Simplifying Lemmatization in Text Processing – Complete Tutorial (with Programs)

Table of Contents

Introduction to Lemmatization in Text Processing

Lemmatization in text processing is an important technique in natural language processing (NLP). Similar to stemming, lemmatization works to transform every word into its base or dictionary form known as lemma. For instance, “running” becomes “run,” “better” becomes “good,” and “children” becomes “child.”

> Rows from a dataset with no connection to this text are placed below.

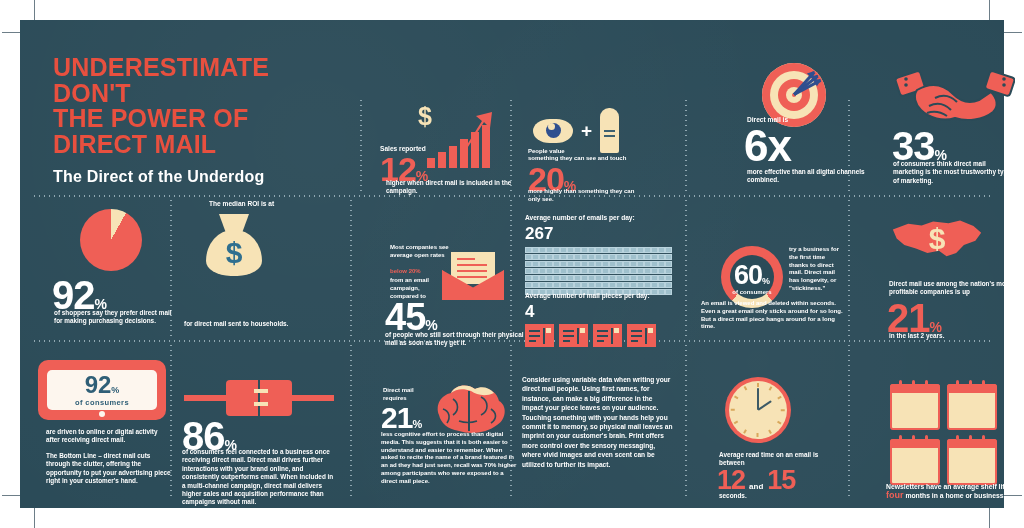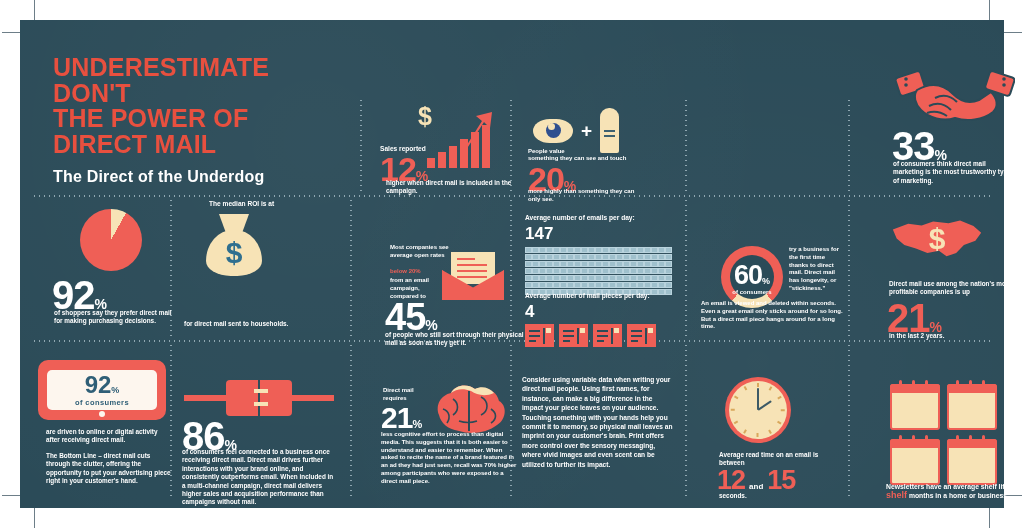"6x" div.cell { html: none -> <div> <div> <div> <i></i> <i></i> <i></i> <i></i> <i></i> <div> <b></b> </div> <div> <b></b> </div> <div> <b></b> </div> </div> </div> <div>Direct mail is</div> <div>6x</div> <div>more effective than all digital channels combined.</div> </div> }
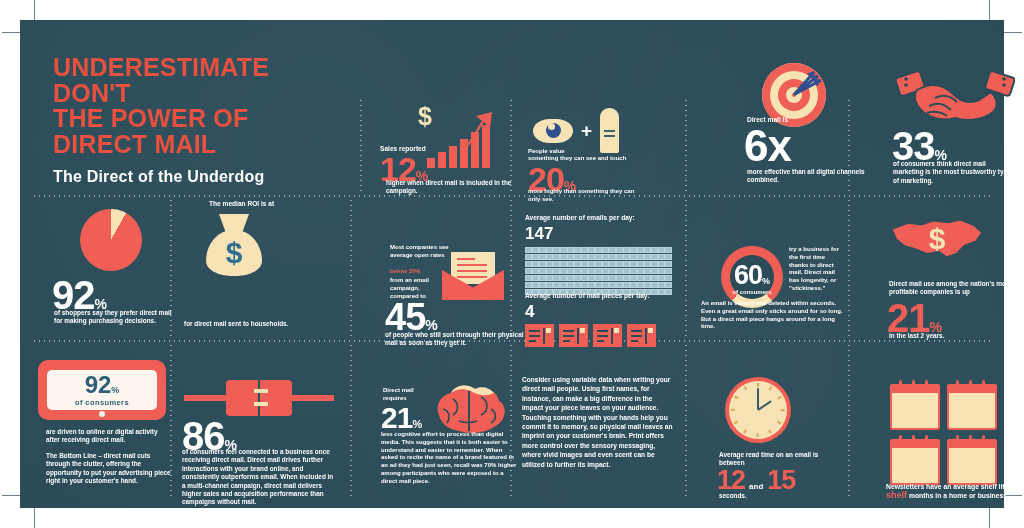"147" div.wht { text: 147 -> 267 }
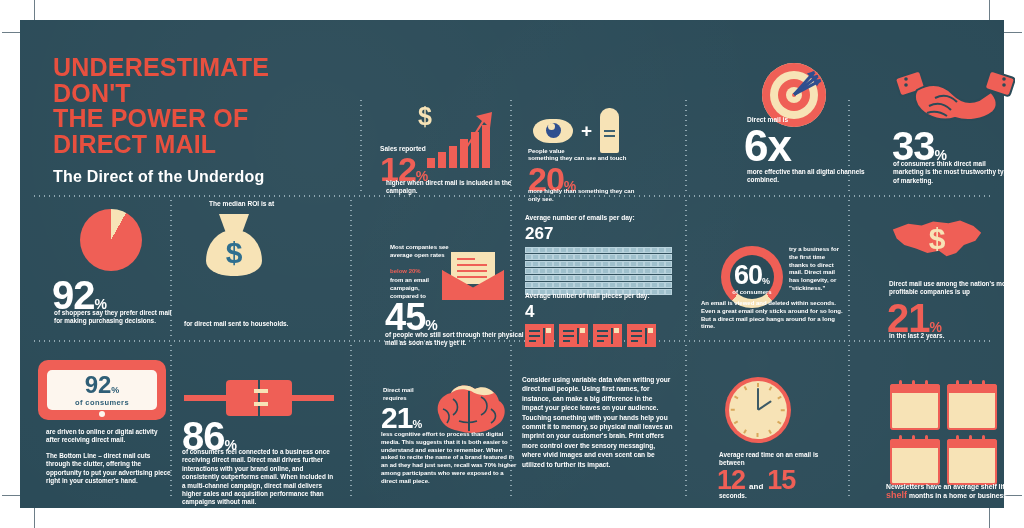"shelf" span.hl-red { text: shelf -> four }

But lemmatization work differently than stemming. Unlike the stemming algorithms which are not context-aware, lemmatization is context-aware and give priority to the context in which words are used. It considers the linguistic meaning of words and decides the correct form of a word based on its grammatical usage (e.g., whether it’s a noun or a verb). For example “better” can be transformed into “good“. This makes lemmatization process more accurate and generally preferred for applications where linguistic meaning and grammatical context is important.

In human languages especially in English, words can be represented in multiple forms. This representation of the words requires understanding of the word’s part of speech (POS) and understanding of the context in which a particular word is used. For example:

Depending on the context of the sentence, verbs like “run” can appear as “running,” “ran,” or “runs“.
“better” could be used as an adjective or a verb. Lemmatization would return “good” if it’s an adjective or “better” if it’s a verb. This depends on the context and understanding of the word’s part of speech (POS).
Some other examples of lemmatization are: “studies” => “study”, “leaves” (noun) => “leaf”, “geese” => “goose”

Stemming and Lemmatization in Text Processing

Purpose of both Stemming and Lemmatization techniques is to transform the words to its base form. But, both these techniques works in different approach.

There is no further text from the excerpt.